# Be Advised: You will need to stage.



## Stephanie. (Apr 14, 2010)

There we were, sitting on the couch, watching yet another classic episode of Jerry Springer, we never even found out if he was the father... 

Tones drop. Throw on the boots, tuck in our shirts and out the door we go. Jump in the unit & hit the highway. Dispatch gave to us, Assault, PD is enroute, Be advised: You will need to stage. 

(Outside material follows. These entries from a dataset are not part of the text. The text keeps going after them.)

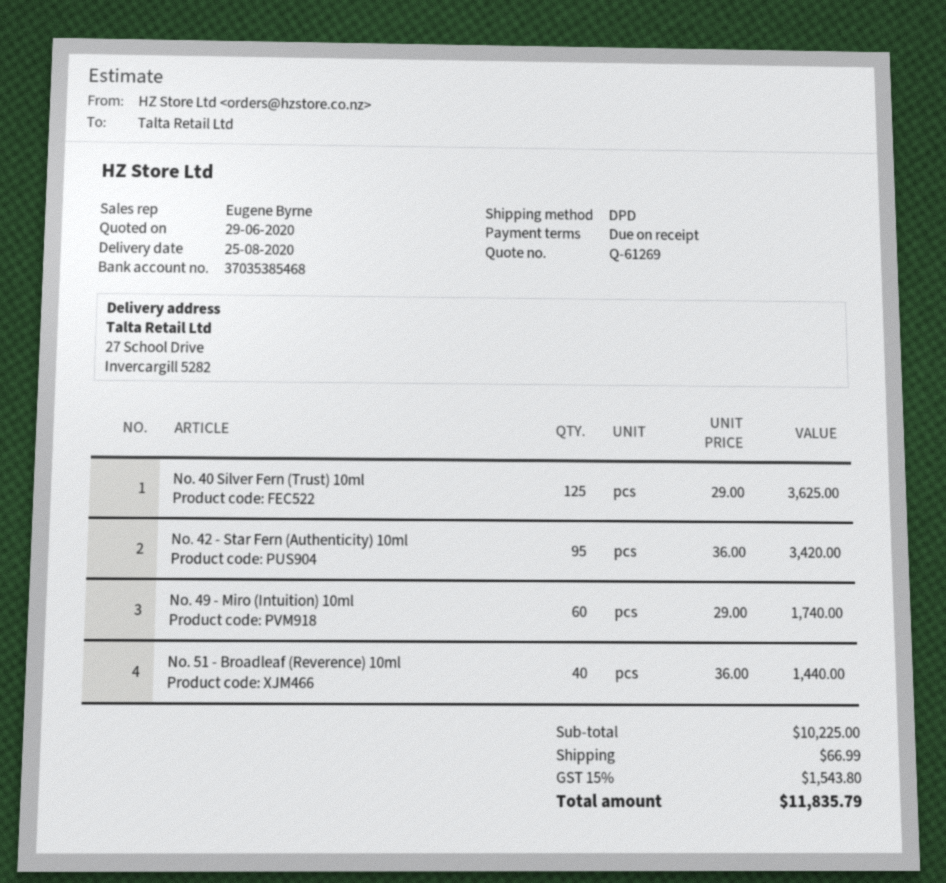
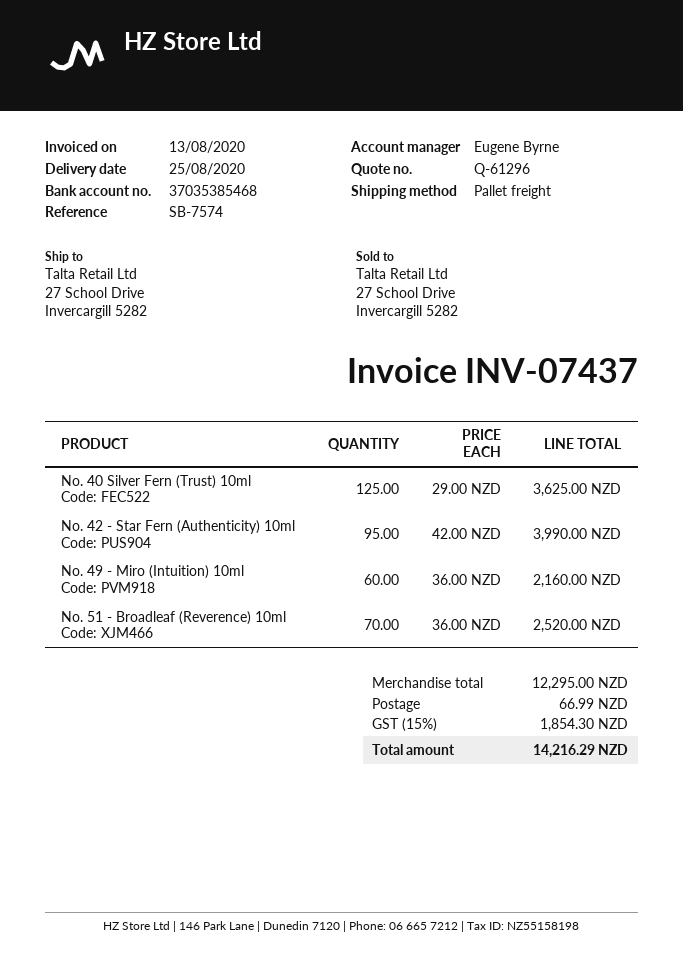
quote number: Q-61269 -> Q-61296
shipping method: DPD -> pallet freight
No. 42 - Star Fern (Authenticity) 10ml: 95 x 36.00 = 3420.00 -> 95 x 42.00 = 3990.00
No. 49 - Miro (Intuition) 10ml: 60 x 29.00 = 1740.00 -> 60 x 36.00 = 2160.00
No. 51 - Broadleaf (Reverence) 10ml: 40 x 36.00 = 1440.00 -> 70 x 36.00 = 2520.00
subtotal: 10225.00 -> 12295.00
tax: 15% = 1543.80 -> 15% = 1854.30
total: 11835.79 -> 14216.29

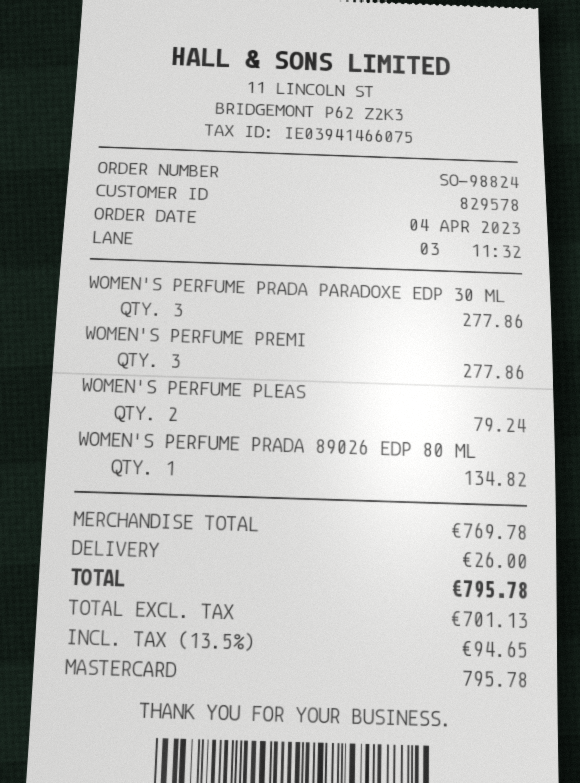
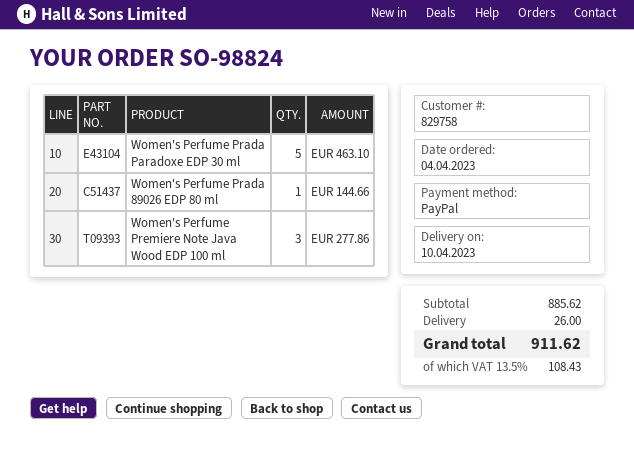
customer number: 829578 -> 829758
payment method: Mastercard -> PayPal
WOMEN'S PERFUME PRADA PARADOXE EDP 30 ML: 3 for 277.86 -> 5 for 463.10
WOMEN'S PERFUME PLEAS: 2 for 79.24 -> none
WOMEN'S PERFUME PRADA 89026 EDP 80 ML: 1 for 134.82 -> 1 for 144.66
subtotal: 769.78 -> 885.62
tax: 13.5% = 94.65 -> 13.5% = 108.43
total: 795.78 -> 911.62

At that moment I begin thinking to myself. .WTF this could have atleast waited until after the paternity test!! We request additional information from Central... When they say..  32 y/o male subject was hit in the head with a frying pan..  Wow. Just Wow.


 After the wife was cuffed and we made scene, the male subject is found laying on the ground, with a small laceration on his head... 

Be advised: He still had his beer in had. 

After we bandaged him up, the 'other' woman came out of the bedroom.. 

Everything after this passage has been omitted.